While I have had a wide variety of clients this past year, 10/10 Optics has really become my home, in a myriad of ways. (Not my literal home; I moved into a 1BR apartment, with hardwood floors and exposed brick, a mere 5 minute walk away.) Over the past year, I helped relaunch two websites with Ruth Domber, her incredible team and Mike Allen. The friendship and gratitude that I feel toward Ruth grows deeper each day, and I’m truly grateful for all the opportunities I’ve gotten because of it.

But my life can’t be easily split into the “professional” and “personal”. There needs to be a third category, “creative”.

For example, after an overpriced drink with my friend Ned Ehrbar, we created a recurring comedy night called “Bad Pitches” (along with Carol Hartsell and Sean Crespo).

At Bad Pitches, comedians pitch their worst ideas for television shows, and the judges and audience pretend to be “studio executives” that give horrible feedback in an attempt to make the horrendous ideas even worse. We had four events at the (now-closed) Jimmy’s No. 43, with a raucous standing room only crowd. Over the next quarter, we are looking to rework it a bit and bring it to a new stage with some old and new contenders.

One day, I was chatting with Danny Ross, who told me “I want to write a musical.” I responded, “I’ve seen a bunch of musicals and I know how to write words.” After a few meetings (and waking up at 4:30am on day while under deadline and having a random burst of inspiration), we came up with a concept for a non-magical modern retelling of the Snow White story from the point of view of the dwarves, entitled “Snow”.

It took months, but we now have the first draft of the book (thank you to all the people who read/criticized/critiqued it) and a few initial songs. We are currently revising it and excited to see where the project goes from here.

In 2015, I wrote a tweet about a illustrated book I wanted to write called “How To Be A Cog”. One day a few months back, I just started writing it. It became “The Little Cog Who Thought He Was Special”, which goes extremely macabre and is not suitable for children at all.

Unfortunately, my insanely talented friend Edward Heinrich was one of the people to whom I related the story, over a coffee in Silver Lake. He told me that he wanted to illustrate it for me. Then I sent him draft after draft in an attempt to dissuade him, and he still wanted to illustrate it. So that’s happening.

And finally, a few weeks ago, I tweeted about another book I wanted to write called “The Elephants Upstairs” based on my current living situation. After seeing a draft, Edward sent me an email informing me that he would be illustrating this, quite dark, book as well.

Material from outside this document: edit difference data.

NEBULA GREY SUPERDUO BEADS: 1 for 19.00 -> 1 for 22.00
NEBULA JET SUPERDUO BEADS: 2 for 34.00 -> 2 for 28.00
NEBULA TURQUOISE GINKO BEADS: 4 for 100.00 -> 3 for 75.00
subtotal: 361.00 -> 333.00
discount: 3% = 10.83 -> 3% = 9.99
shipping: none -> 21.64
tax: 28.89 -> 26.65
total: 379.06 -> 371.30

(Not all my friends were as enthusiastic. One of my closest friends, whose opinion I usually value, dryly opined “it needs humor.”)

I guess one of the things I learned this year is about the importance of creative partners. Bad Pitches would have never happened without Ned. The Debrief App would be a pipe dream without Marcelo. Snow would have never been imagined without Danny. The books would be nothing without Edward’s feedback and contribution.

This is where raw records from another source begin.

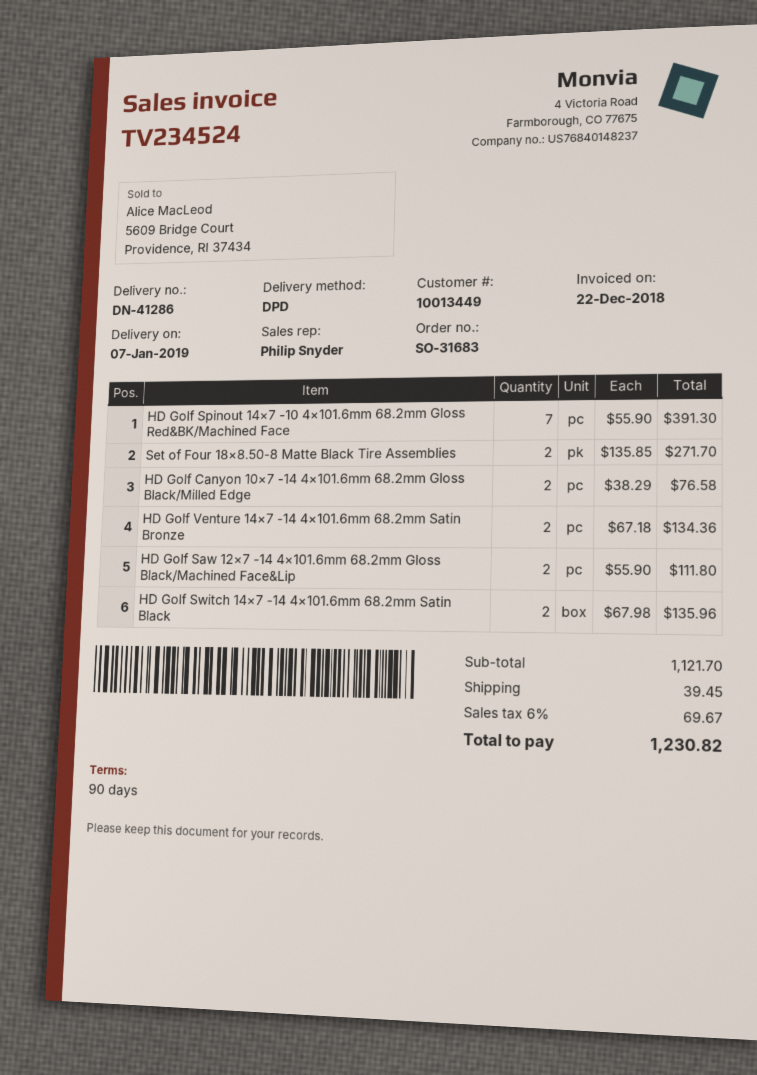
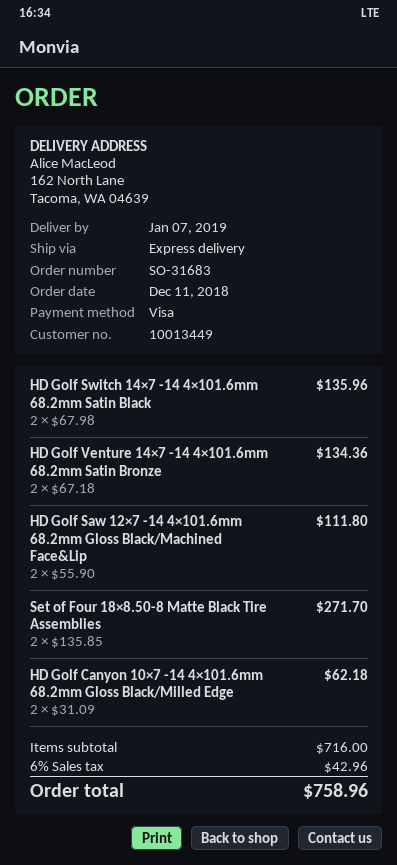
shipping method: DPD -> express
HD Golf Spinout 14×7 -10 4×101.6mm 68.2mm Gloss Red&BK/Machined Face: 7 x 55.90 = 391.30 -> none
HD Golf Canyon 10×7 -14 4×101.6mm 68.2mm Gloss Black/Milled Edge: 2 x 38.29 = 76.58 -> 2 x 31.09 = 62.18
subtotal: 1121.70 -> 716.00
shipping: 39.45 -> none
tax: 6% = 69.67 -> 6% = 42.96
total: 1230.82 -> 758.96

This year was replete with new friends and strengthening friendships. I could not imagine the past year without some people who, while I may have known them casually a year ago, transformed my year in ways I cannot describe. I’m particularly grateful to Duvi Stahler for being Duvi Stahler.

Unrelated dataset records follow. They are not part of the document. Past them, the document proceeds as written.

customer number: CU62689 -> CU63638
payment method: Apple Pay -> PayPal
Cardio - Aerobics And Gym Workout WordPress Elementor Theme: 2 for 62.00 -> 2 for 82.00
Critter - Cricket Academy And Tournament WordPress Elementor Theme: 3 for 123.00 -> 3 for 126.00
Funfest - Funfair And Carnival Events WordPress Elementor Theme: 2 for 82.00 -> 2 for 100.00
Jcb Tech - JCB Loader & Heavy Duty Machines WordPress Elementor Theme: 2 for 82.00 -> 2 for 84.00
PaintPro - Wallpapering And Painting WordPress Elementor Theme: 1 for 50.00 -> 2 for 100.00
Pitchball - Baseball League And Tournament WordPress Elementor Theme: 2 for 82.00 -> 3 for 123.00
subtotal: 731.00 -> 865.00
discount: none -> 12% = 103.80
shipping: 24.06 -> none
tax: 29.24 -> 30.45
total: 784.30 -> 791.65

I also started going to Equinox. (I figured I should put that somewhere in here.)

I’m not going to pretend that this year was all perfect. There was the month I lived in a hotel. There was the text I accidentally sent to the person the text was about. There was some really horrible theatre. There were failed and stalled projects, lost clients, and unrequited feelings. I started working on my graduate thesis again, for myself, and then I stopped.

I worked on creating an anthology of sorts called “Ethics of the Mothers” but was entrenched in too many things at the time to make it a reality. I have regrets about a project I did not undertake four years ago, namely a renewable energy company built for island nations, in order to help them maintain power in the aftermath of tropical storms. And I still want to build a gluten-free fortune cookie company.

I feel like I’m on the right path, and can’t wait to see where this next year brings me.